James,
>Ed Jankiewicz writes:
>> As Jim Bound has stated many times, IETF defines standards not
>> deployment, and the Node Requirements revision should reiterate that
>> the standard for security in IPv6 is IPsec citing RFC 4301
>(successor
>> to 2401). OTOH, we at DoD and NIST are certainly addressing
>> deployment
>
>That's an argument for: "if you claim to implement security at
>all with IPv6, you must at least implement IPsec as described
>in {insert references}."
>
>It's not a good argument for "everyone must implement security
>in all cases in order to be considered a good IPv6 citizen,
>even if they have no plans to use those security protocols, so there."

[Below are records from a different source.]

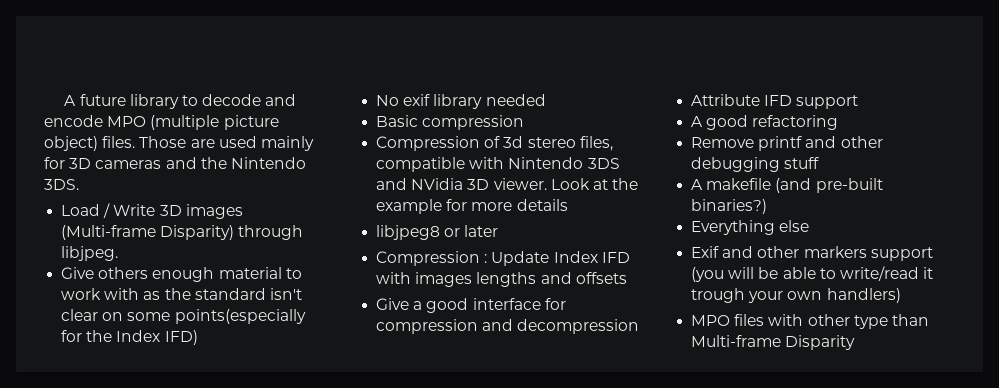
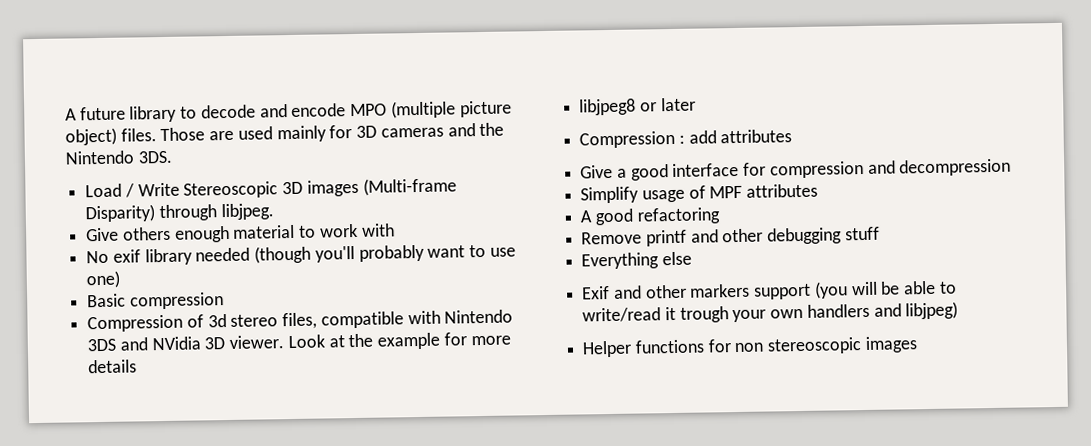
- Load / Write 3D images (Multi-frame Disparity) through libjpeg.
+ Load / Write Stereoscopic 3D images (Multi-frame Disparity) through libjpeg.
- Give others enough material to work with as the standard isn't clear on some points(especially for the Index IFD)
- No exif library needed
+ Give others enough material to work with
+ No exif library needed (though you'll probably want to use one)
- Compression : Update Index IFD with images lengths and offsets
+ Compression : add attributes
- Attribute IFD support
+ Simplify usage of MPF attributes
- A makefile (and pre-built binaries?)
- Exif and other markers support (you will be able to write/read it trough your own handlers)
- MPO files with other type than Multi-frame Disparity
+ Exif and other markers support (you will be able to write/read it trough your own handlers and libjpeg)
+ Helper functions for non stereoscopic images

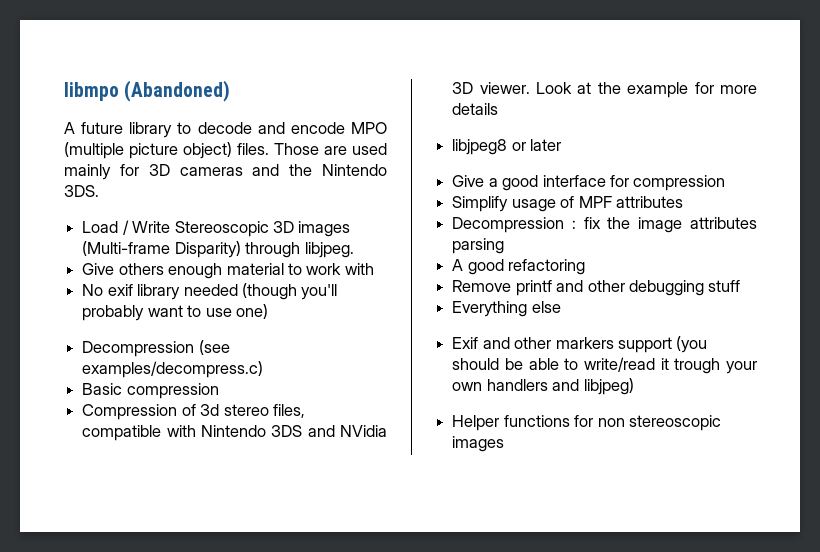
+ libmpo (Abandoned)
+ Decompression (see examples/decompress.c)
- Compression : add attributes
- Give a good interface for compression and decompression
+ Give a good interface for compression
+ Decompression : fix the image attributes parsing
- Exif and other markers support (you will be able to write/read it trough your own handlers and libjpeg)
+ Exif and other markers support (you should be able to write/read it trough your own handlers and libjpeg)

Well, I would say that we (HW, SW, Platform providers) cannot expect to
understand
all of the ways that their products will be deployed, so it is extremely
hard
to state "security is not needed." I am sure we can find a few corner
cases,
but I find it hard to believe that we can accept this as a general
truism.
The Security Area has clearly stated that security is important; having
mechanisms to secure protocols is manditory; multiple non-madatory
solutions decrease security.
I interpret this to mean that if you have IPv6, you need a common
mechanism
to secure it. There is L2 security, and there are things like DTLS and
TLS,
but there needs to be security to be available at the IP layer.